Meshing science with patient access considerations systematically for business decisions is key to organizational agility. People are neither trained, nor is the organizational culture built to think about this critical aspect. Often, processes developed by experienced management consultants purport to guide the ‘hows’ for improving innovation yield; however, what may be needed more urgently is a framework that gets to the ‘whats’ for uniform understanding and concerted action oriented towards patient access of new (and largely incremental) innovation.

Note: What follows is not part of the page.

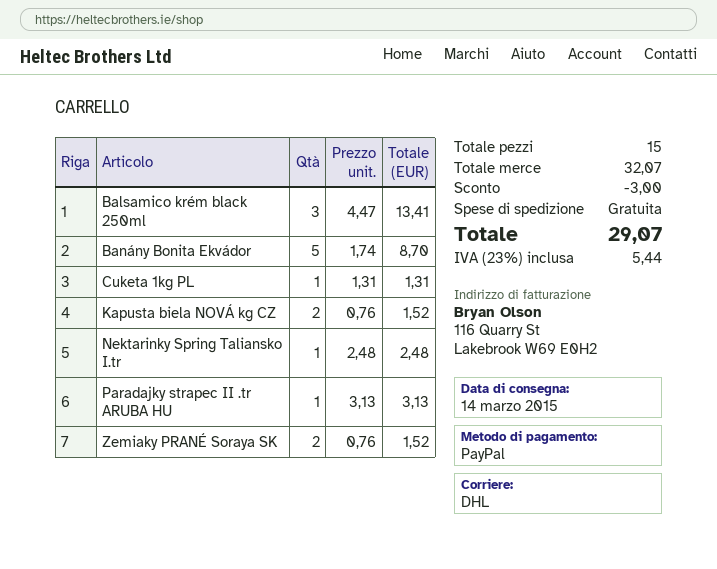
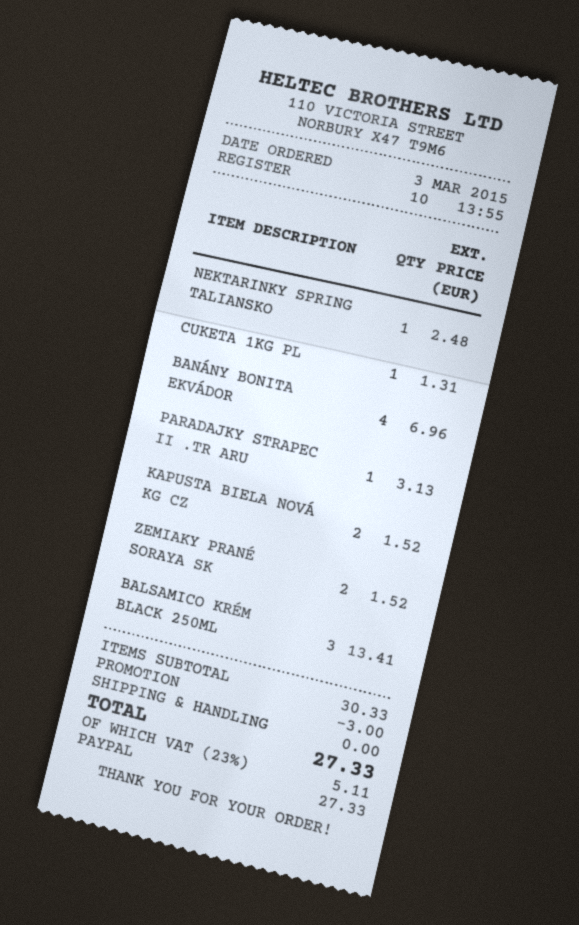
Banány Bonita Ekvádor: 5 for 8.70 -> 4 for 6.96
subtotal: 32.07 -> 30.33
tax: 23% = 5.44 -> 23% = 5.11
total: 29.07 -> 27.33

Success of this framework, however, will be critically dependent on transforming organizational talent into possessing the key skillsets and competencies. Commercial leaders with expert knowledge of drug and evidence development processes, in addition to an astute business acumen, are best poised to serve as catalysts in this process. They must lead this talent transformation to Pharma 2.0 by execution of pilot projects, aligning incentives, purging incompetencies, and facilitating shared organizational learning and goals. In doing so, they will help move organizations towards being more agile, with fewer multi-million-dollar studies, less information clutter, and higher relevance. This will be critical to viability and bottom line and will serve to weed out inefficiencies in medical practice, thus re-establishing the strategic relevance of pharma and making it a genuine partner in the overall delivery of healthcare.